A draft timetable to sell the United Kingdom’s withdrawal agreement with the European Union has been widely leaked to the press. Under the plans, a near-month long charm offensive would see the deal supported by a host of business leaders, industry leaders, Cabinet ministers and Andy Burnham before a vote on 27 November.

The government has denied that the leaked timetable is anything to do with them, citing the “childish language” (there are numerous spelling and typographical errors).

It’s an odd document, in that it contains a number of strange gambits that ought to immediately disqualify its provenance, such as the idea that business leaders, who have been largely reluctant to be vocal in favour of a Brexit outcome they actually want, are going to become message-carriers for an unpopular compromise fronted by an unpopular Prime Minister. Or that Andy Burnham, an ambitious and talented politician, is going to jeopardise his future within the Labour party for a deal that most Labour members will be reluctant to see voted through. Or the description of an event taking place in “the north and or Scotland”.
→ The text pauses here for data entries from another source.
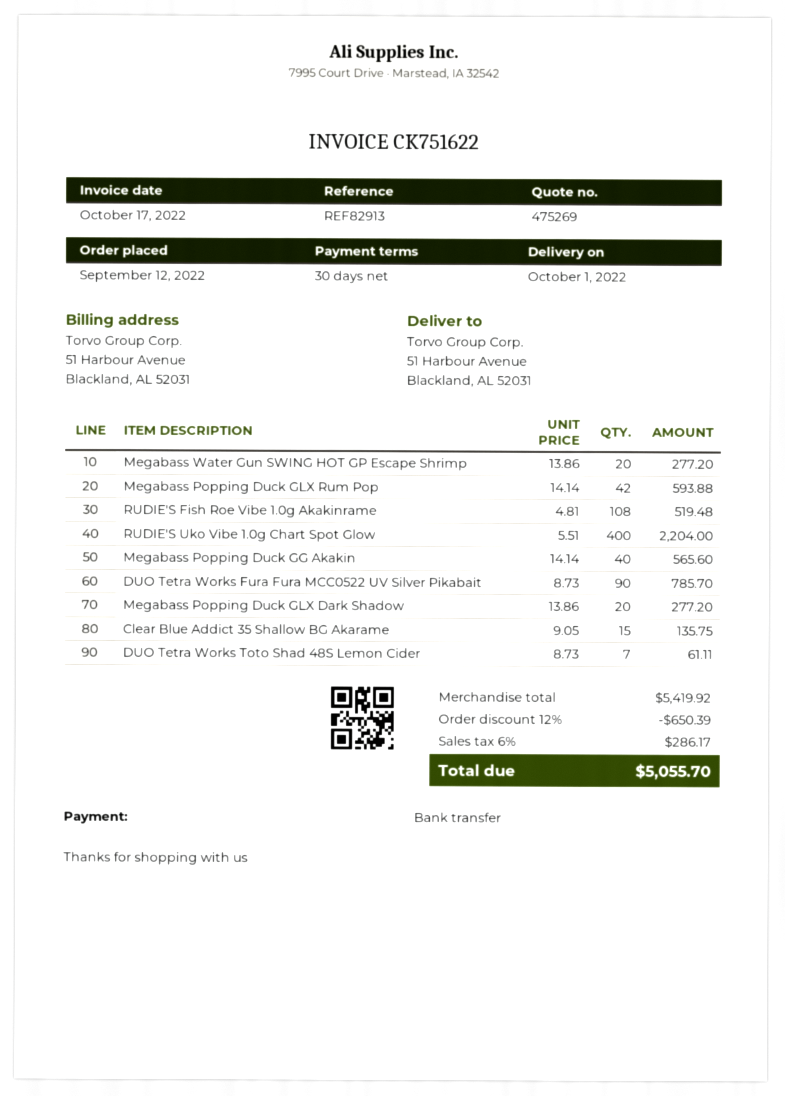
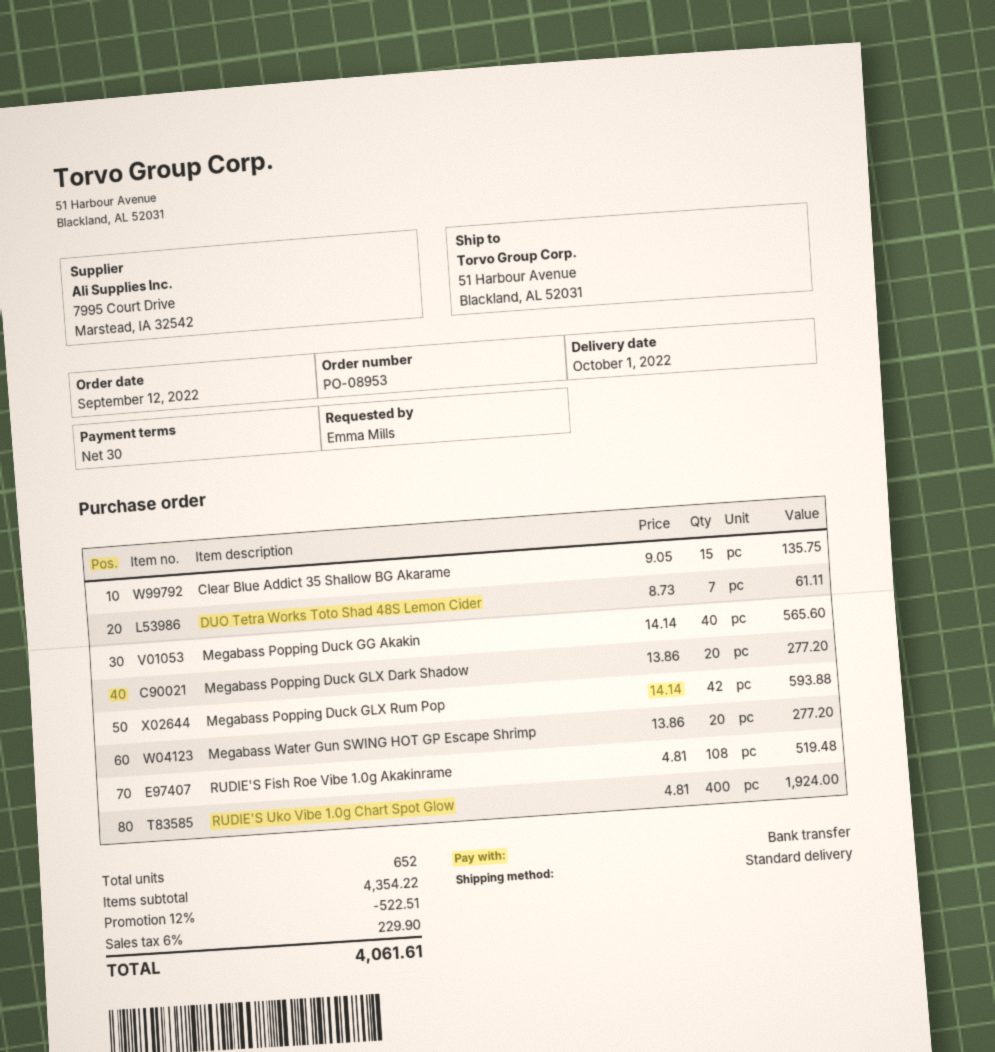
RUDIE'S Uko Vibe 1.0g Chart Spot Glow: 400 x 5.51 = 2204.00 -> 400 x 4.81 = 1924.00
DUO Tetra Works Fura Fura MCC0522 UV Silver Pikabait: 90 x 8.73 = 785.70 -> none
subtotal: 5419.92 -> 4354.22
discount: 12% = 650.39 -> 12% = 522.51
tax: 6% = 286.17 -> 6% = 229.90
total: 5055.70 -> 4061.61

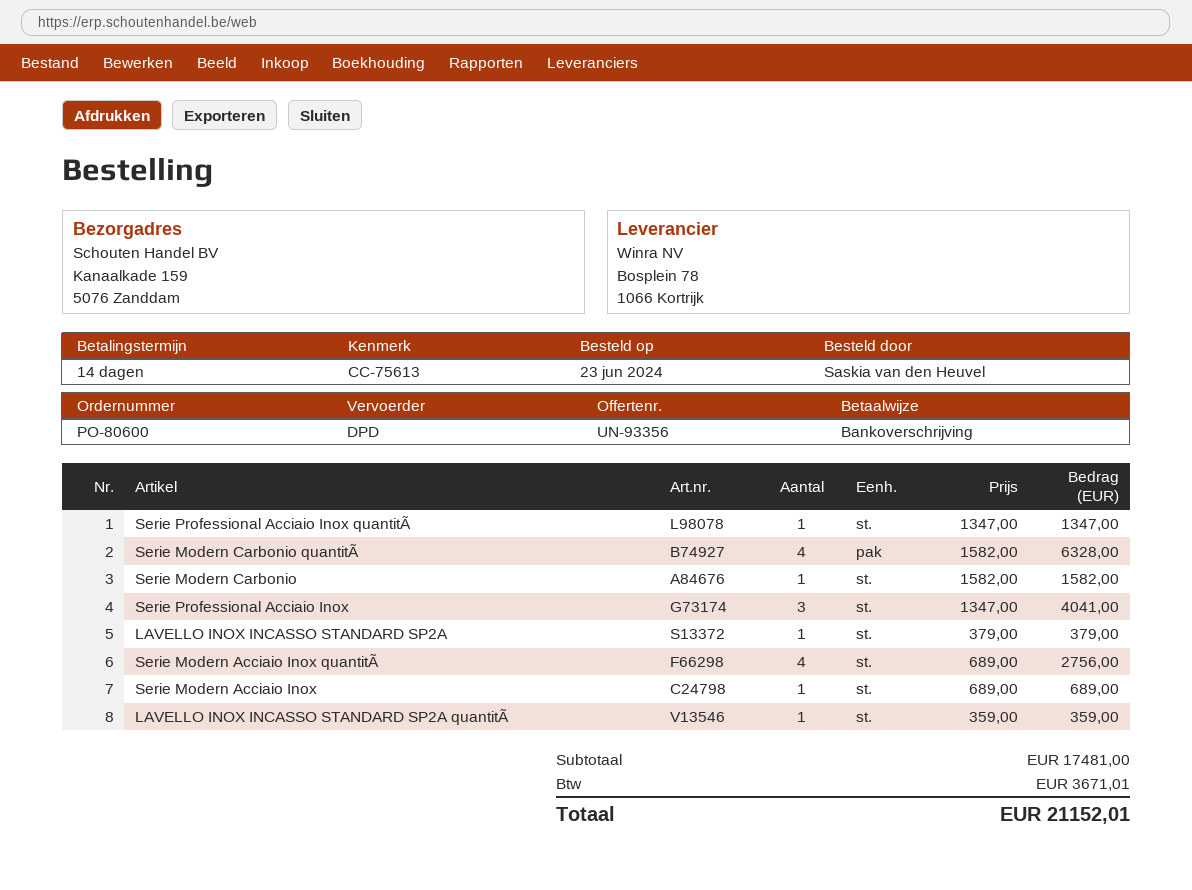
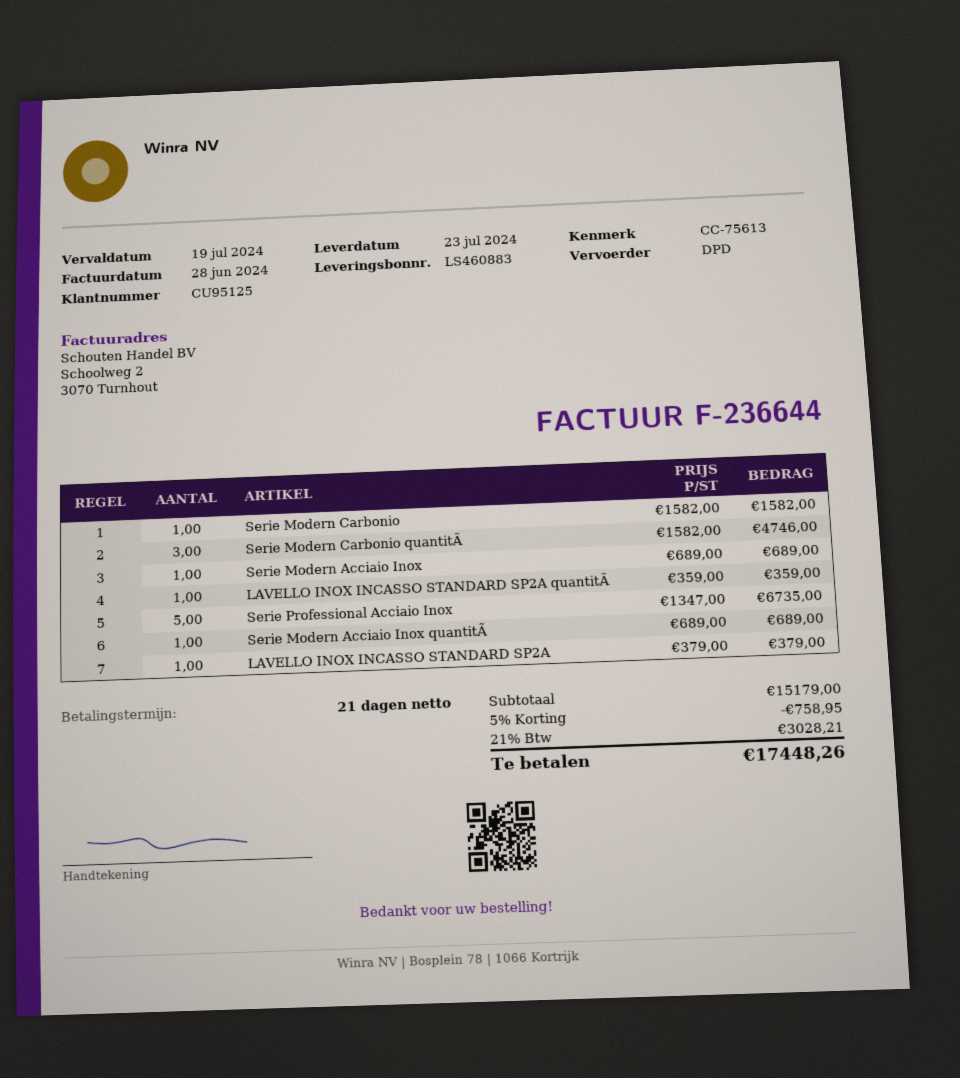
payment terms: 14 days -> 21 days
Serie Professional Acciaio Inox quantitÃ: 1 x 1347.00 = 1347.00 -> none
Serie Modern Carbonio quantitÃ: 4 x 1582.00 = 6328.00 -> 3 x 1582.00 = 4746.00
Serie Professional Acciaio Inox: 3 x 1347.00 = 4041.00 -> 5 x 1347.00 = 6735.00
Serie Modern Acciaio Inox quantitÃ: 4 x 689.00 = 2756.00 -> 1 x 689.00 = 689.00
subtotal: 17481.00 -> 15179.00
discount: none -> 5% = 758.95
tax: 3671.01 -> 3028.21
total: 21152.01 -> 17448.26

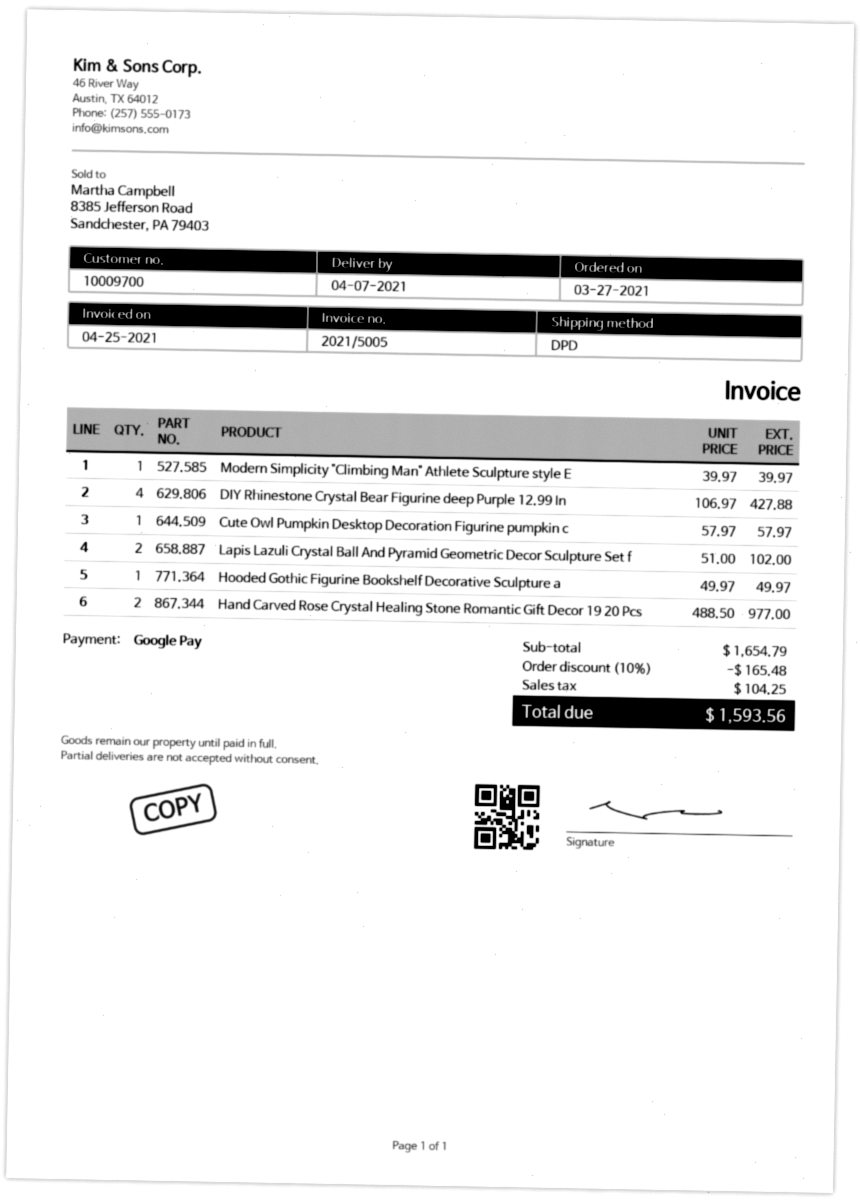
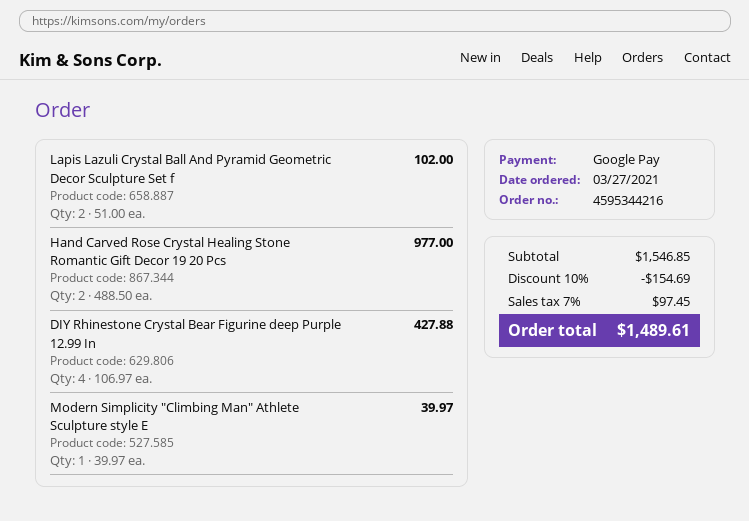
Cute Owl Pumpkin Desktop Decoration Figurine pumpkin c: 1 x 57.97 = 57.97 -> none
Hooded Gothic Figurine Bookshelf Decorative Sculpture a: 1 x 49.97 = 49.97 -> none
subtotal: 1654.79 -> 1546.85
discount: 10% = 165.48 -> 10% = 154.69
tax: 104.25 -> 97.45
total: 1593.56 -> 1489.61

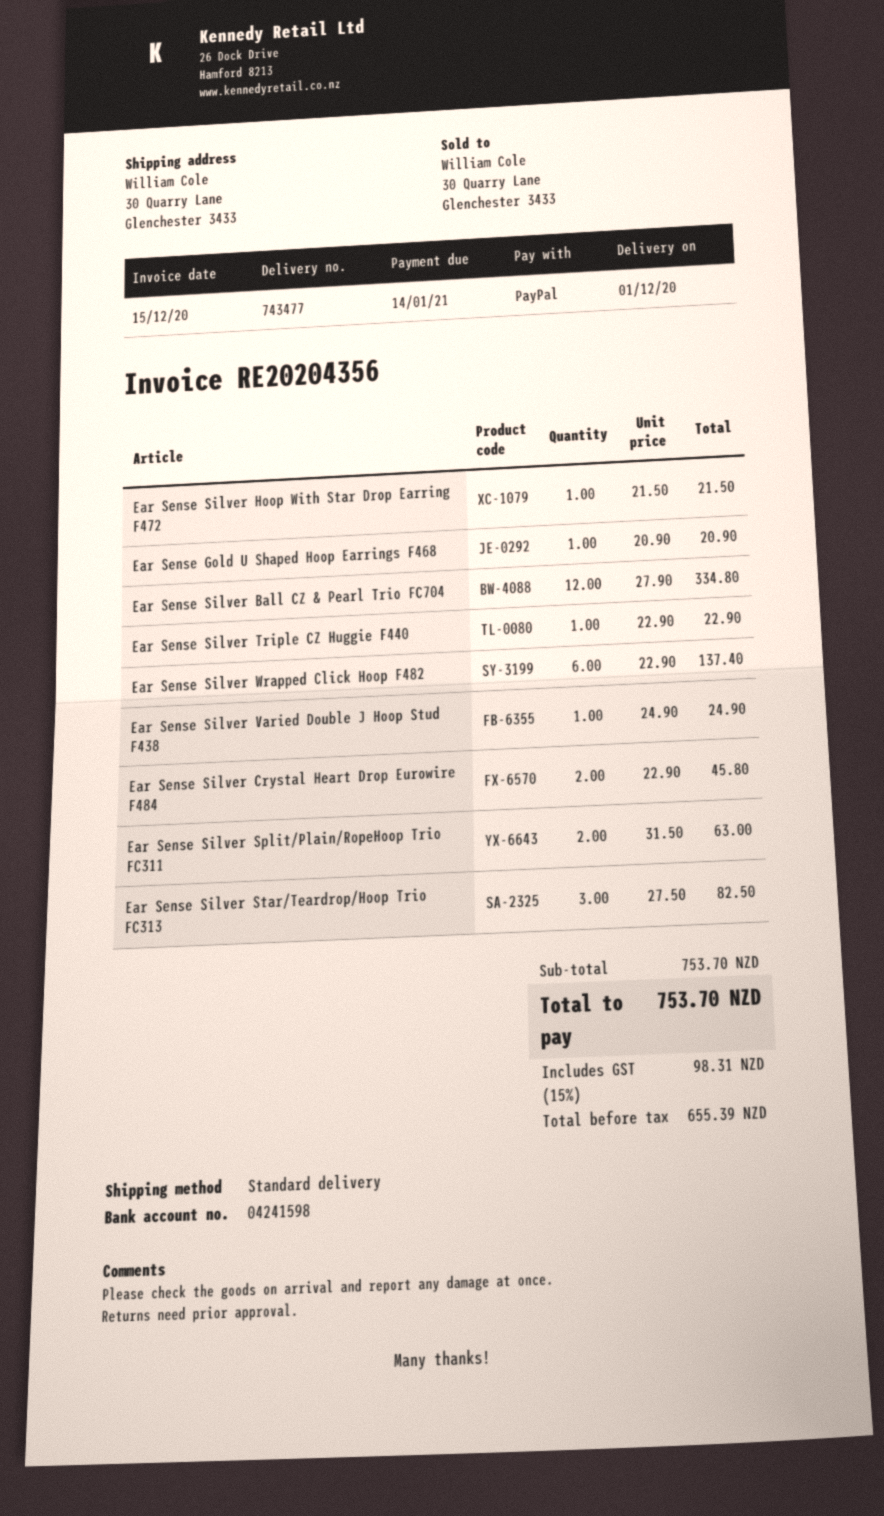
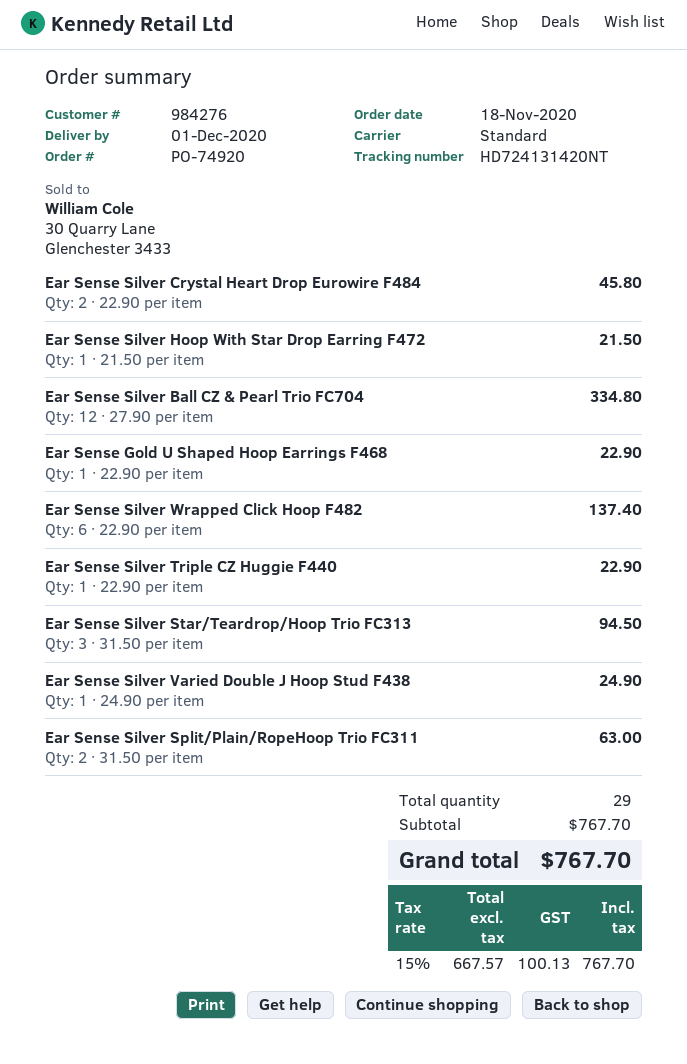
Ear Sense Gold U Shaped Hoop Earrings F468: 1 x 20.90 = 20.90 -> 1 x 22.90 = 22.90
Ear Sense Silver Star/Teardrop/Hoop Trio FC313: 3 x 27.50 = 82.50 -> 3 x 31.50 = 94.50
subtotal: 753.70 -> 767.70
net: 655.39 -> 667.57
tax: 15% = 98.31 -> 15% = 100.13
total: 753.70 -> 767.70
Then there’s the complete absence of any attempt, other than Burnham, to appeal to any trade union leaders or Labour MPs, despite the fact that any Brexit deal is going to need at least some Labour votes to ease it through. (My favourite part is the suggestion that Anand Menon, the well-respected head of the apolitical UK In A Changing Europe think tank would make his own life and that of essentially every European-facing academic in the United Kingdom immeasurably trickier by campaigning for the government’s deal.)

All of this ought to be immediately discrediting and point to a document written to be leaked in order to embarrass Theresa May. It’s certainly plausible that could be the case, yet given the tendency for self-destruction and incompetence that has become something of a hallmark of the post-Cameron Conservative government, we cannot be wholly certain.